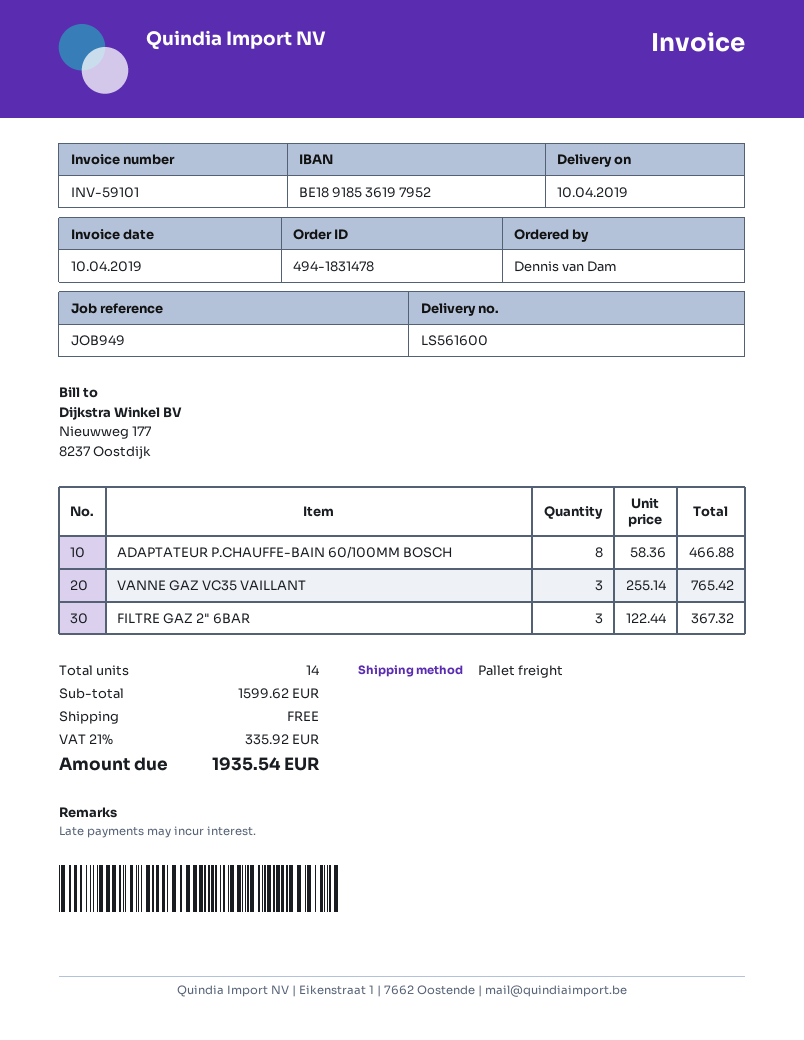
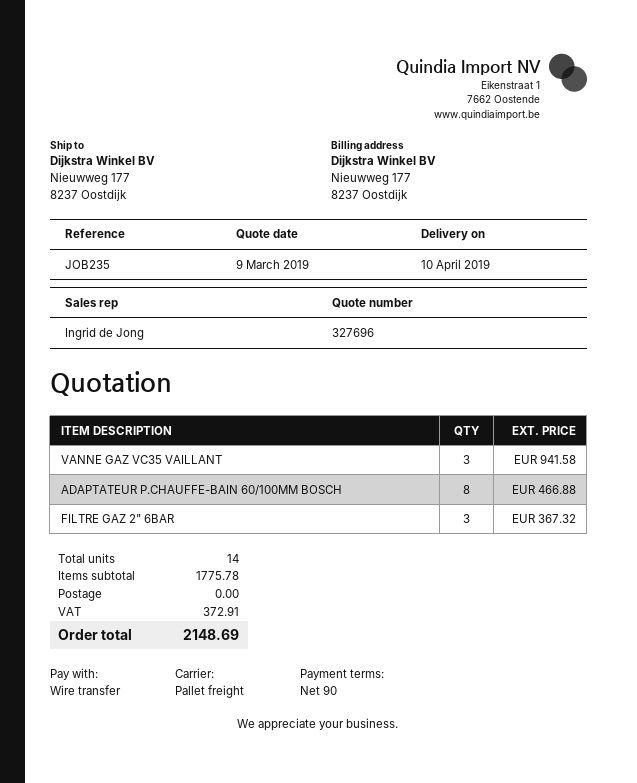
reference: JOB949 -> JOB235
VANNE GAZ VC35 VAILLANT: 3 for 765.42 -> 3 for 941.58
subtotal: 1599.62 -> 1775.78
tax: 335.92 -> 372.91
total: 1935.54 -> 2148.69

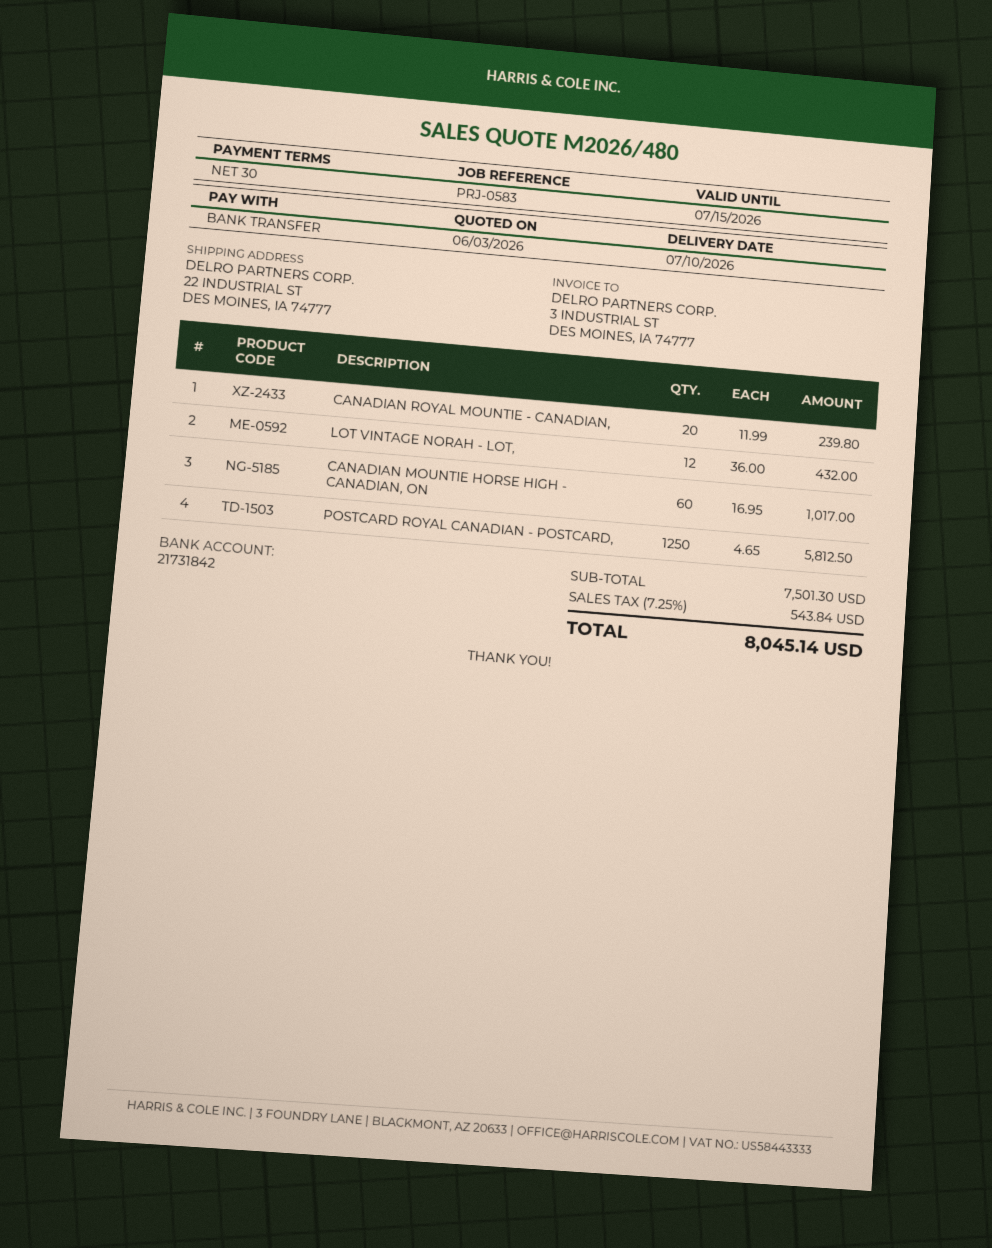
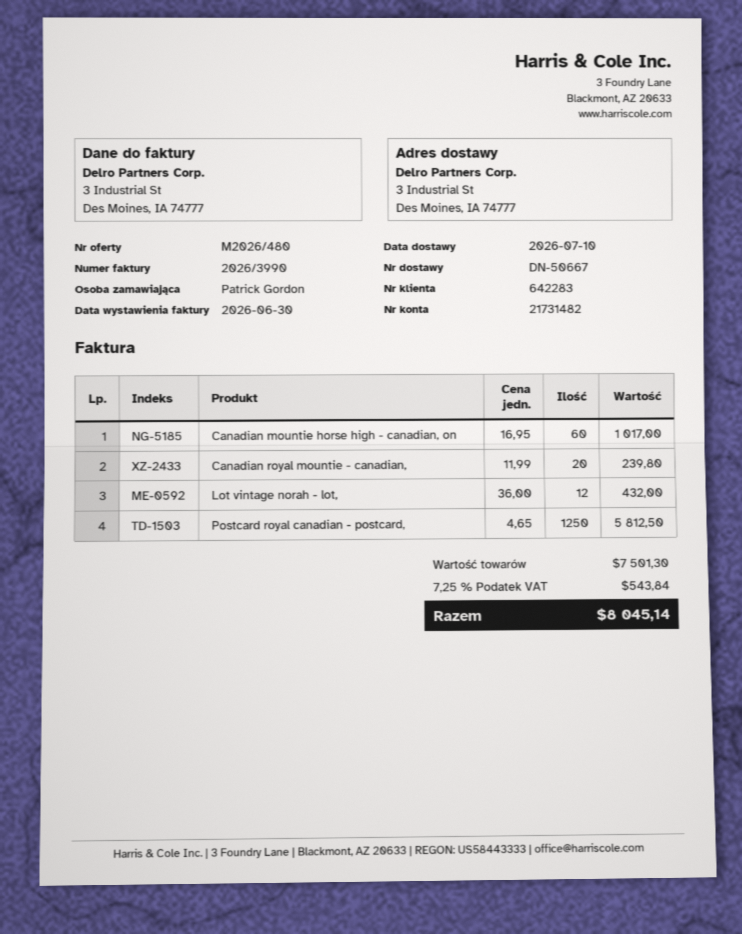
bank account: 21731842 -> 21731482
ship to: 22 INDUSTRIAL ST, DES MOINES, IA 74777 -> 3 Industrial St, Des Moines, IA 74777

Activity: Pictures are to be left out; the records above must be repeated word for word.

Exercise solution:
reference: JOB949 -> JOB235
VANNE GAZ VC35 VAILLANT: 3 for 765.42 -> 3 for 941.58
subtotal: 1599.62 -> 1775.78
tax: 335.92 -> 372.91
total: 1935.54 -> 2148.69

bank account: 21731842 -> 21731482
ship to: 22 INDUSTRIAL ST, DES MOINES, IA 74777 -> 3 Industrial St, Des Moines, IA 74777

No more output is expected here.